BEGIN

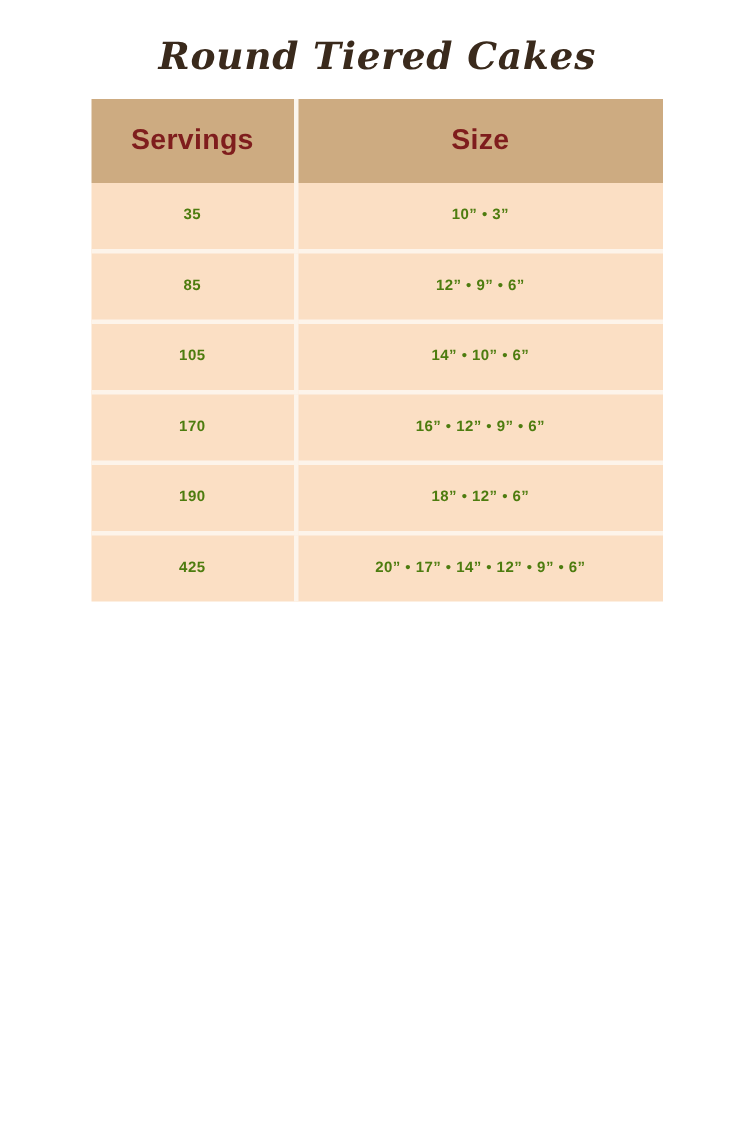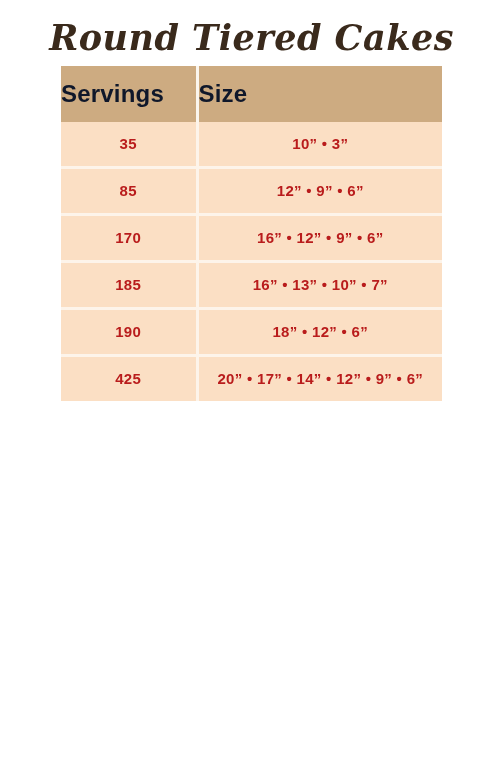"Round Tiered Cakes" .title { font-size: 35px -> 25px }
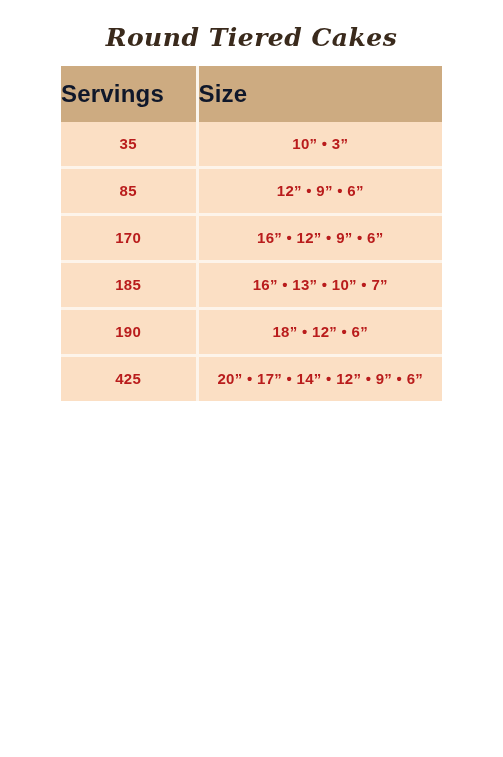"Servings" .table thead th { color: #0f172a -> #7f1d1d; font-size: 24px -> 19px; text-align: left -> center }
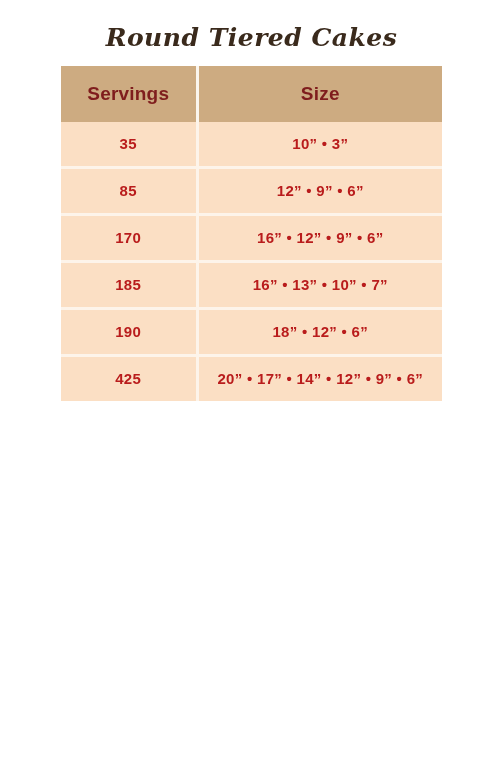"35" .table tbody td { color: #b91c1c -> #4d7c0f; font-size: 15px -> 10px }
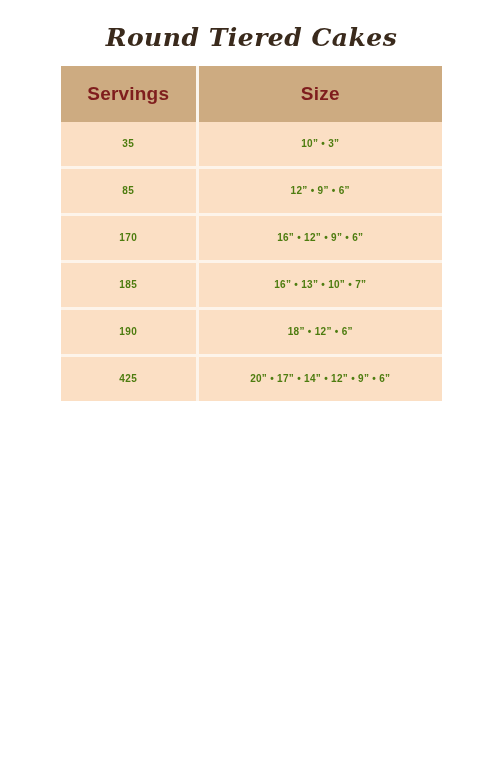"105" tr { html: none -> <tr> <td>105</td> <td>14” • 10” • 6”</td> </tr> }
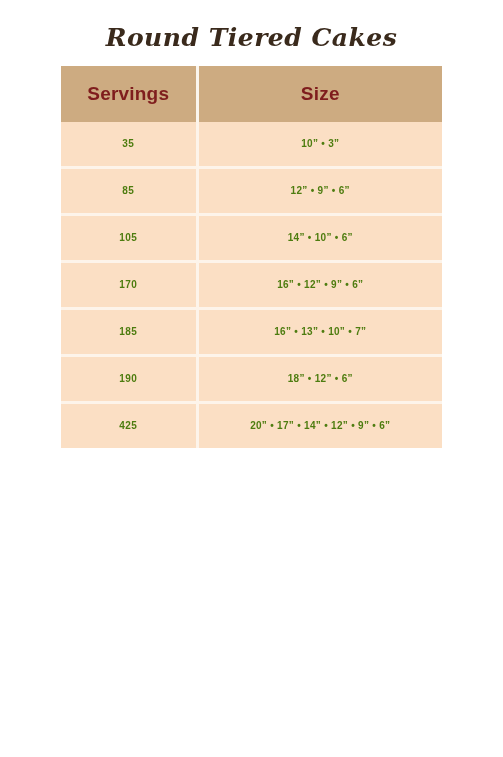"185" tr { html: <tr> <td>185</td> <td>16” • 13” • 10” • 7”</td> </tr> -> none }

END

DESCRIPTION OF THE TASK - Line by line, return the listing above exactly, dropping every picture.

OUTPUT FOR THIS TASK -
"Round Tiered Cakes" .title { font-size: 35px -> 25px }
"Servings" .table thead th { color: #0f172a -> #7f1d1d; font-size: 24px -> 19px; text-align: left -> center }
"35" .table tbody td { color: #b91c1c -> #4d7c0f; font-size: 15px -> 10px }
"105" tr { html: none -> <tr> <td>105</td> <td>14” • 10” • 6”</td> </tr> }
"185" tr { html: <tr> <td>185</td> <td>16” • 13” • 10” • 7”</td> </tr> -> none }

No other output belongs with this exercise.